Available Health Plans
The Office of Group Benefits (OGB) offers three options for health care coverage. Eligible employees choose from one of the following health plans: the preferred provider organization (PPO), consumer driven, high deductible - HSA (CDHD-HSA), and the health maintenance organization (HMO). The LSU First health plan is also available to employees of the LSU System.
- Preferred Provider Organization (PPO)
- High Deductible HSA
- Health Maintenance Organization (HMO)
- LSU First
Wellness Benefits Summary (by health plan)
Rates
Eligibility for Enrollment
Employees appointed for more than 120 days and 75% of full-time or greater are eligible for enrollment.
Effective Date of Coverage
- New employees have 30 days to either enroll for or waive coverage; however, an employee cannot be paid until an election is made. Coverage is effective on the first day of the month after completion of one full calendar month of employment.
- Employees who do not enroll for coverage within the first 30 days of employment may enroll in health insurance coverage or add eligible dependents as late applicants at ANY TIME (Annual Enrollment is a time for members currently enrolled to change plan carriers). The coverage effective date is detemined by the date the form is received by our office. Applicants will need to complete the Group Benefits Enrollment/Change form, and the Portability Form. Please contact the AgCenter HRM Office for more information.

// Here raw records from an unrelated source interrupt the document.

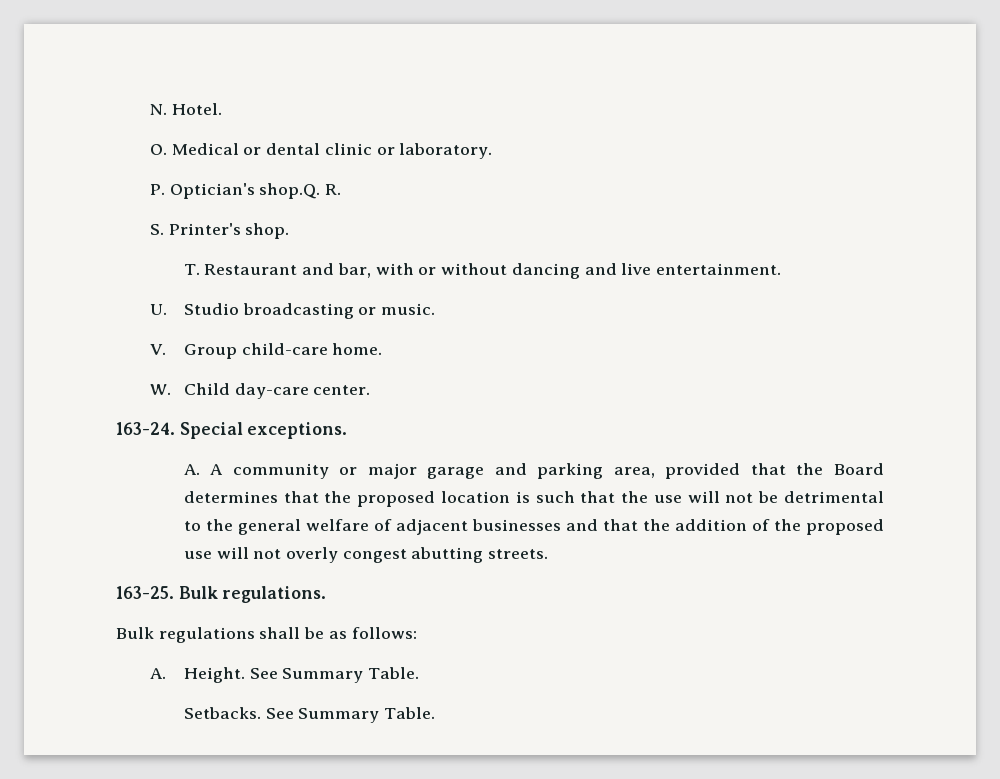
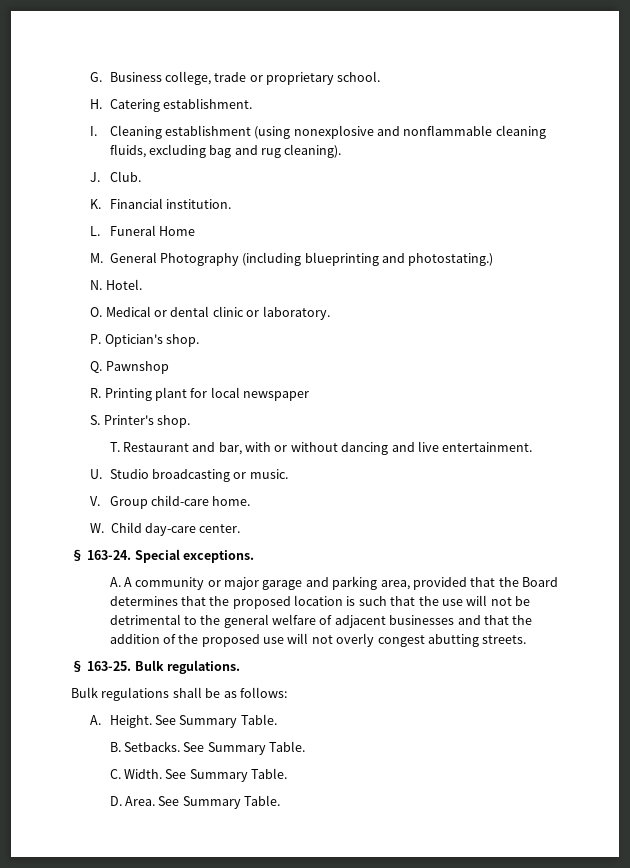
+ G. Business college, trade or proprietary school.
+ H. Catering establishment.
+ I. Cleaning establishment (using nonexplosive and nonflammable cleaning fluids, excluding bag and rug cleaning).
+ J. Club.
+ K. Financial institution.
+ L. Funeral Home
+ M. General Photography (including blueprinting and photostating.)
- P. Optician's shop.Q. R.
+ P. Optician's shop.
+ Q. Pawnshop
+ R. Printing plant for local newspaper
- 163-24.
+ § 163-24.
- 163-25.
+ § 163-25.
- Setbacks.
+ B. Setbacks.
+ C. Width. See Summary Table.
+ D. Area. See Summary Table.

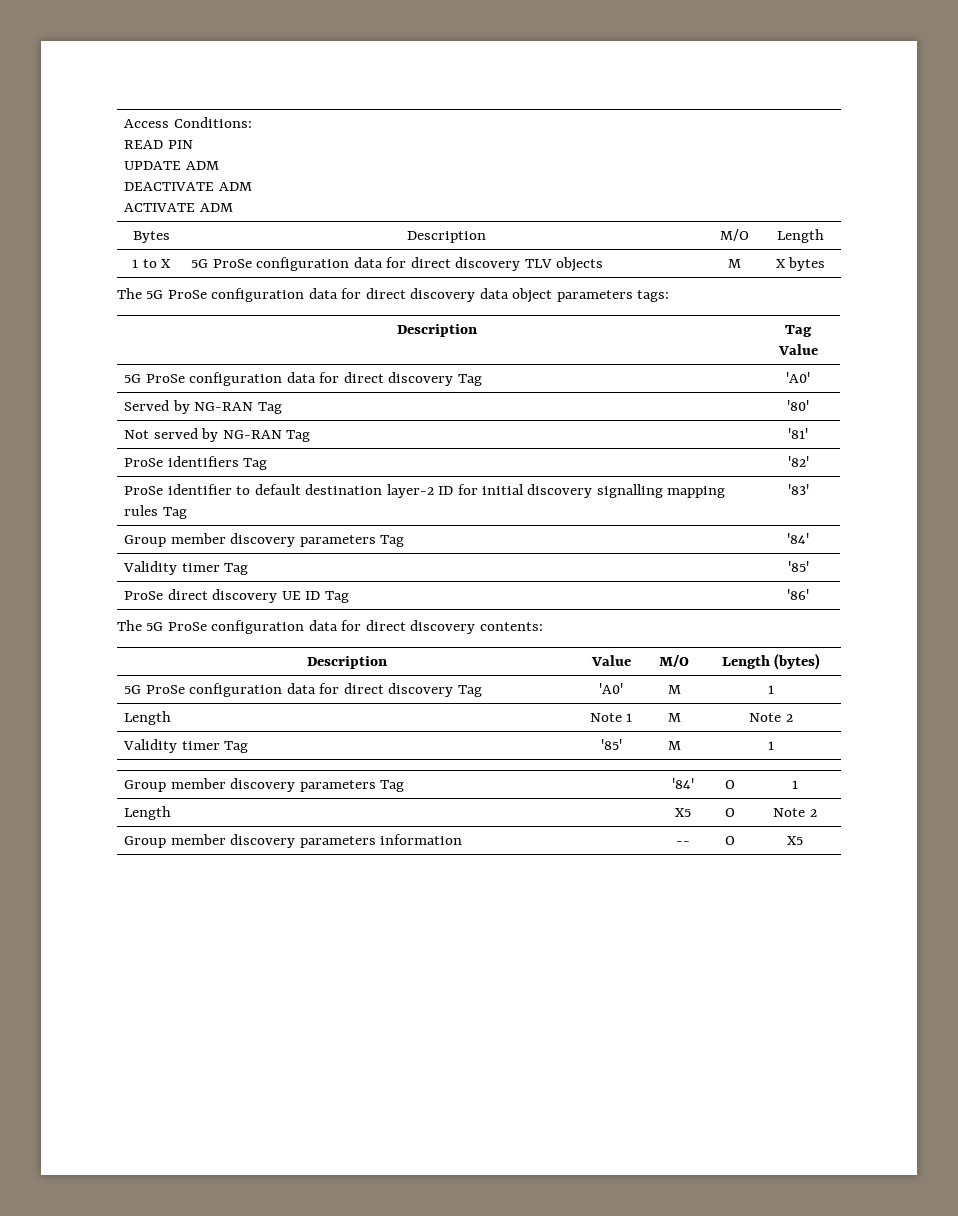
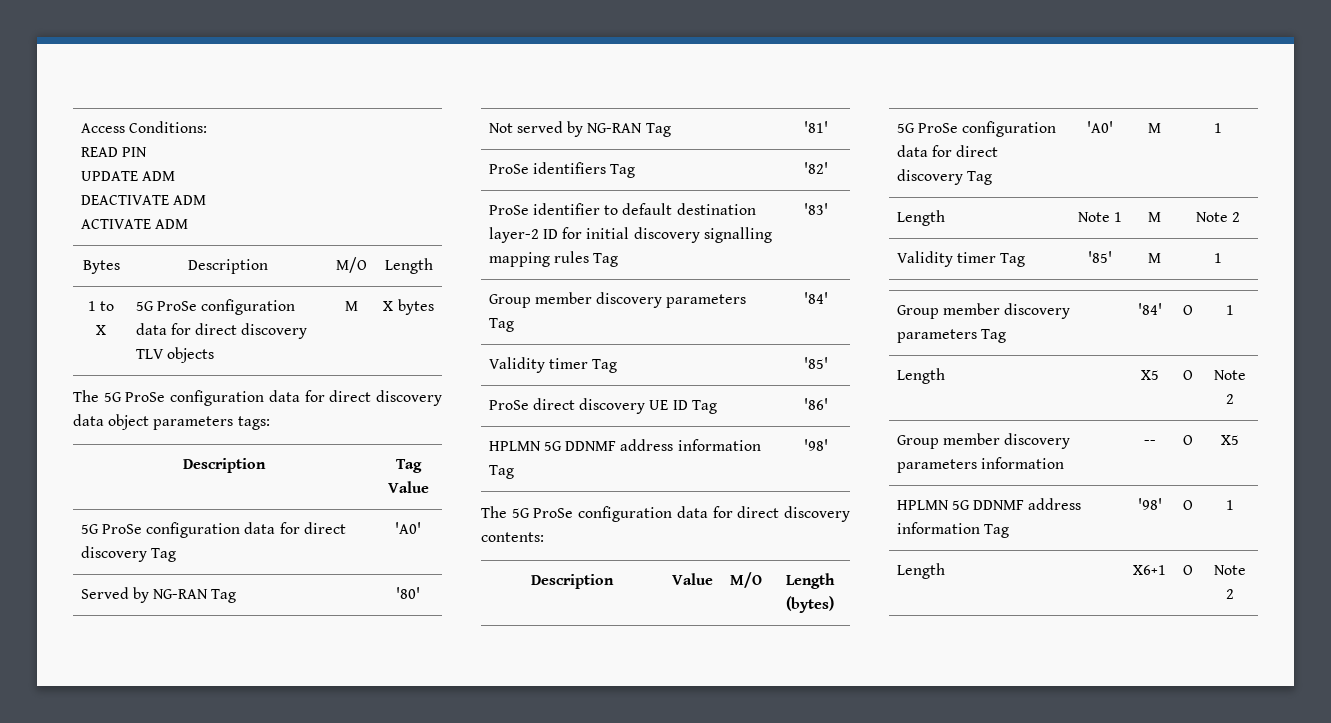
  ProSe direct discovery UE ID Tag | '86'
+ HPLMN 5G DDNMF address information Tag | '98'
+ HPLMN 5G DDNMF address information Tag | '98' | O | 1
+ Length | X6+1 | O | Note 2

- New employees and late applicants may be subject to pre-existing condition limitations.
Insurance Forms
Vesting Schedule - When an employee retires, the health insurance premium portion paid by the state is determined by the number of years the employee has participated in any of the health plans under the Office of Group Benefits umbrella. This is called vesting and the vesting schedule is as follows:
|
Years of Participation |
Percentage of State Subsidy |
|
10 years or fewer |
19% |
|
More than 10 years; fewer than 15 years |
38% |
|
More than 15 years; fewer than 20 years |
56% |
|
20 years or more |
75% |
Notes about vesting:
- A retiree must be enrolled for coverage as an employee at the time of retirement to be eligible for medical coverage.
- Employees who had coverage prior to January 1, 2002, and continued coverage into retirement are grandfathered with the state paying the maximum state subsidy.
- For those beginning participation or rejoining on or after January 1, 2002, the state subsidy of the premium is based on the number of years the employee participated.